══ MATERIALS PROVIDED

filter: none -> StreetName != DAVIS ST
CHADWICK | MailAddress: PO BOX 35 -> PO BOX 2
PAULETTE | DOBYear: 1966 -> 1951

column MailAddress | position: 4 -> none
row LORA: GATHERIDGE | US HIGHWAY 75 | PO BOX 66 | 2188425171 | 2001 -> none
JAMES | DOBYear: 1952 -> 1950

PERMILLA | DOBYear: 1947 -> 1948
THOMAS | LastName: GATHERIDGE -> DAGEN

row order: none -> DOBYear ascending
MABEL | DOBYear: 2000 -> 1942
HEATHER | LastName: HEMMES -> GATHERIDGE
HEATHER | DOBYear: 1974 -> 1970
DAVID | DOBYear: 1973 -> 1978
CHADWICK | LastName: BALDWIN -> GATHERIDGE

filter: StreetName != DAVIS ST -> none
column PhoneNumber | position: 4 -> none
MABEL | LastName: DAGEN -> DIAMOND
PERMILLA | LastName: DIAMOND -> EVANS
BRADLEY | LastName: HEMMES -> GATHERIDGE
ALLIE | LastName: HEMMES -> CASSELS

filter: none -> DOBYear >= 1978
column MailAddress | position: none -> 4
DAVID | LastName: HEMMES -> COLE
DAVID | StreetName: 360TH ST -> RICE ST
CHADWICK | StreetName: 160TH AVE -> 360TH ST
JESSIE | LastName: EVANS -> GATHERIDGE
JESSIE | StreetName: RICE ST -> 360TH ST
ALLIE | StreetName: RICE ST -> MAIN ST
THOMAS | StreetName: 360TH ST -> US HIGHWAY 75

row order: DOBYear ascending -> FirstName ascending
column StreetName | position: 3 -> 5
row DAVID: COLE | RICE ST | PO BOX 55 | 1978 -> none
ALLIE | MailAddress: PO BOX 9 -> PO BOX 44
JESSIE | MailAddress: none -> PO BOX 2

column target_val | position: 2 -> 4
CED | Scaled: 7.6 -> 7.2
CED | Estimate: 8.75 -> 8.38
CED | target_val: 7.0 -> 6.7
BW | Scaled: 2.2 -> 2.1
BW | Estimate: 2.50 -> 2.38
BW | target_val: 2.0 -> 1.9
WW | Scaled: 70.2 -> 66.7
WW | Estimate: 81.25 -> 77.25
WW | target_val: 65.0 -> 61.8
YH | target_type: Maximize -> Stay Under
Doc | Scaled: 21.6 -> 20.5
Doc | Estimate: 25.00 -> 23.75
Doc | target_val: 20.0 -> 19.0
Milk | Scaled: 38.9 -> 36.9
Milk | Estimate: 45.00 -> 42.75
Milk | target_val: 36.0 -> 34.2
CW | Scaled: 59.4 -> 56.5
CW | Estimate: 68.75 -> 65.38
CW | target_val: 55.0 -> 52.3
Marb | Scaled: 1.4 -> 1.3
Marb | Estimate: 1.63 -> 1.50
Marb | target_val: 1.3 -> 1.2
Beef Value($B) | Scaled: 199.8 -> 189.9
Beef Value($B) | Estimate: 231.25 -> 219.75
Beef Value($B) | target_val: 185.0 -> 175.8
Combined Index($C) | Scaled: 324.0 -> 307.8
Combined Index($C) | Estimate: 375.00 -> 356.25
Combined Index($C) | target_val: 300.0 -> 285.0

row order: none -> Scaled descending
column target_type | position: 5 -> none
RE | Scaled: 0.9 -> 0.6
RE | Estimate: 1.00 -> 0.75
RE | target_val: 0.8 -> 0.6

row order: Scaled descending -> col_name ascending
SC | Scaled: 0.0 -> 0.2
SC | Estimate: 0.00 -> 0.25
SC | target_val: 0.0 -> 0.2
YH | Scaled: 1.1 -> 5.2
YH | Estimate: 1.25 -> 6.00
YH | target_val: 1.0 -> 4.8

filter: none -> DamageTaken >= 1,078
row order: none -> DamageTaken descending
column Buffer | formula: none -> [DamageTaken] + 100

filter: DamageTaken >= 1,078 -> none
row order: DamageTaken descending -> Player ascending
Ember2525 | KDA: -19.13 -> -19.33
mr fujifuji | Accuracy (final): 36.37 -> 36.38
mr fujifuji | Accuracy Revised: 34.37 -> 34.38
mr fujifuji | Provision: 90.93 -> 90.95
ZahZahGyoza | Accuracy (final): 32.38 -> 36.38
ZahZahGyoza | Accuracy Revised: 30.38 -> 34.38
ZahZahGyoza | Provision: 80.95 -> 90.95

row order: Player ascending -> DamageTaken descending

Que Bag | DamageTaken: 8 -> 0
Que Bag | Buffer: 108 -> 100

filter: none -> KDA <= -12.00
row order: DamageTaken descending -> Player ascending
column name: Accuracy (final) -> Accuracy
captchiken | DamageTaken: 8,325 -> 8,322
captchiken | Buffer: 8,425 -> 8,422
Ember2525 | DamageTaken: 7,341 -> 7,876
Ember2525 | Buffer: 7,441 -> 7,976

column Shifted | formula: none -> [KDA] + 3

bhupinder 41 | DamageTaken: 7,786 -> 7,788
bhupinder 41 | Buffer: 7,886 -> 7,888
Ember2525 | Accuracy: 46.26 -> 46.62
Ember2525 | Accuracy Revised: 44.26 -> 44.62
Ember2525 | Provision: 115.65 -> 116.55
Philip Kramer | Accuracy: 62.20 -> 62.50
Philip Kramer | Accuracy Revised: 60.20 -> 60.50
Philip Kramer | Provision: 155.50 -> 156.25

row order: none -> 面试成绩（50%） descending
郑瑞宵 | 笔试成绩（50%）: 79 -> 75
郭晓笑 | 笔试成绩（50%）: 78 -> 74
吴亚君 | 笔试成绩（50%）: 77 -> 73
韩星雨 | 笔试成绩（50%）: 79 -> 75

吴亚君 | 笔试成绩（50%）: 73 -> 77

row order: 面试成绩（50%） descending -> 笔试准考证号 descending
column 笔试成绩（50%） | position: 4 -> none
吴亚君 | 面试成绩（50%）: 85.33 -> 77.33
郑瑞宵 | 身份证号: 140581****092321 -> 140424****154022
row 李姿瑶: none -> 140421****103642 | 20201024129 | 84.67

════

▶ [WORK INSTRUCTION]:
Your task is to quote the lines above, beginning with the first and ending with the one that holds "DAVID | DOBYear: 1973 -> 1978".

▶ [RESPONSE]:
filter: none -> StreetName != DAVIS ST
CHADWICK | MailAddress: PO BOX 35 -> PO BOX 2
PAULETTE | DOBYear: 1966 -> 1951

column MailAddress | position: 4 -> none
row LORA: GATHERIDGE | US HIGHWAY 75 | PO BOX 66 | 2188425171 | 2001 -> none
JAMES | DOBYear: 1952 -> 1950

PERMILLA | DOBYear: 1947 -> 1948
THOMAS | LastName: GATHERIDGE -> DAGEN

row order: none -> DOBYear ascending
MABEL | DOBYear: 2000 -> 1942
HEATHER | LastName: HEMMES -> GATHERIDGE
HEATHER | DOBYear: 1974 -> 1970
DAVID | DOBYear: 1973 -> 1978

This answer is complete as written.